Mi padre dejaba la tele encendida y todos nos sentábamos en silencio. Vivíamos como una liberación el momento en que se levantaba para volver al sofá. Aquella noche no fue una excepción.
Después de cenar, Gilles y yo nos habíamos levantado para ir a jugar al jardín. El sol acariciaba el atardecer con una luz que olía a miel caramelizada. En el vestíbulo, mi madre limpiaba la jaula de Coco, nuestra cotorra. Yo había intentado decirle que era cruel encerrarla en una jaula, sobre todo teniendo en cuenta que el jardín estaba lleno de cotorras.
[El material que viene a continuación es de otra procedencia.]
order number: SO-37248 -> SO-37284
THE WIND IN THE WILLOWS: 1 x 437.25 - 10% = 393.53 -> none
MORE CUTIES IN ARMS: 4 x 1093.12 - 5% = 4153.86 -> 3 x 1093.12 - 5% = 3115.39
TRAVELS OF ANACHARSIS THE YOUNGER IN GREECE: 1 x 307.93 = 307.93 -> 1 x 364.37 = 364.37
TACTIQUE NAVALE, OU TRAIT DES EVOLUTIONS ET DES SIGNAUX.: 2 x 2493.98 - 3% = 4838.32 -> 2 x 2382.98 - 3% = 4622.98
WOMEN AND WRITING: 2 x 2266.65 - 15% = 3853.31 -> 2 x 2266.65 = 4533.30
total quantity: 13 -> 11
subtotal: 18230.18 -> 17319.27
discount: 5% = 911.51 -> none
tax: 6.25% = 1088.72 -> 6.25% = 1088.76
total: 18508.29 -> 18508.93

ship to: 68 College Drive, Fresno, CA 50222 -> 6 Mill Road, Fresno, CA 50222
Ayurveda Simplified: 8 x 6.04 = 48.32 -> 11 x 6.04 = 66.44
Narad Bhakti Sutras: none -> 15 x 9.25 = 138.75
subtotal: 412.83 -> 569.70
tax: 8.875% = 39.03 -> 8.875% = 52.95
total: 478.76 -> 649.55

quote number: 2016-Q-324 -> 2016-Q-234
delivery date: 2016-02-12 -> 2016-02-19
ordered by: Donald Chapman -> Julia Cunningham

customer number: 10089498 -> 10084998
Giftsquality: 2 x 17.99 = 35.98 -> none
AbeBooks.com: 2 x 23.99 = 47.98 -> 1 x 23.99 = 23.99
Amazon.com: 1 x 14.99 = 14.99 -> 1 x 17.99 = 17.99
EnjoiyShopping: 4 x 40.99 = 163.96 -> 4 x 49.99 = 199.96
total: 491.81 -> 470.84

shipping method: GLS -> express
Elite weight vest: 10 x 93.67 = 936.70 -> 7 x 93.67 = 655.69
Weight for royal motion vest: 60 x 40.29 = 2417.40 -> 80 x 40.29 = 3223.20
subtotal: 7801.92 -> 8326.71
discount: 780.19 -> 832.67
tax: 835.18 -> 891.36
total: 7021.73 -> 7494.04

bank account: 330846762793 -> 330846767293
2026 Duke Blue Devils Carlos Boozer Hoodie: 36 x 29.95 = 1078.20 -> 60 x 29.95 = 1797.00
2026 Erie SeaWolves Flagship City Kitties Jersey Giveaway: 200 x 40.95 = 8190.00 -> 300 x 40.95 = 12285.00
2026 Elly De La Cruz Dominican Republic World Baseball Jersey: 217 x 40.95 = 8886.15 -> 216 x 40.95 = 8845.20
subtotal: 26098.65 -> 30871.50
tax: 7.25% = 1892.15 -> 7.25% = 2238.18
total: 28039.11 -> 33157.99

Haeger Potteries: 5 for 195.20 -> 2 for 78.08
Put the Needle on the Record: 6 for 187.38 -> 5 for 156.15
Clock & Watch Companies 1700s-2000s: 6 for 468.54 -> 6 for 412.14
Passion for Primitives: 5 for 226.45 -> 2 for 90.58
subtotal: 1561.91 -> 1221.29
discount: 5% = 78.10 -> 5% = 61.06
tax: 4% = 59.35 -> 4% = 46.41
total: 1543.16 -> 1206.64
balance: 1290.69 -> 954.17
De hecho, parece ser que eran un problema, pues dejaban sin comida a otros pájaros más pequeños, como los gorriones o los herrerillos. Y a nosotros se nos comían las cerezas antes de que hubieran tenido tiempo de madurar en el cerezo del jardín. Su presencia se explicaba porque había habido un zoo a pocos kilómetros de la Demo, un pequeño zoo que había quebrado por culpa de un parque de atracciones construido no lejos de allí que le había quitado los clientes. Habían vendido los animales a otros zoos, pero las cotorras le importaban un bledo a todo el mundo y el transporte era demasiado caro, así que el responsable se había limitado a abrir la puerta de la jaula. A lo mejor pensó que se morirían de frío. Pero no se habían muerto, todo lo contrario: se habían adaptado, habían construido nidos y se habían multiplicado. Se movían siempre en grupo y dibujaban en el cielo grandes nubes verdes. Era bonito. Ruidoso, pero bonito.
Yo no entendía por qué la pobre Coco tenía que quedarse en la jaula viendo cómo las demás se divertían sin ella. Mi madre decía que no era lo mismo, que nuestra cotorra venía de la tienda, que no estaba acostumbrada a vivir en libertad. Menudo argumento.
Mi madre limpiaba, pues, la jaula de Coco. Era la hora del Vals de las flores y del helado. La camioneta se había detenido junto a la cerca de nuestra casa. El viejo heladero atendía a una decena de críos que se desgañitaban a su alrededor. Monica me había dicho que él no era como el dueño del desguace. Que era un buenazo. Cuando habló de él, vi que algo raro le pasaba en los ojos. Como los dos eran viejos, pensé que quizá hubiera habido algo entre ellos en otra época. Quizá una hermosa historia de amor estropeada por viejas disputas familiares. Por aquel entonces yo leía bastante novela rosa.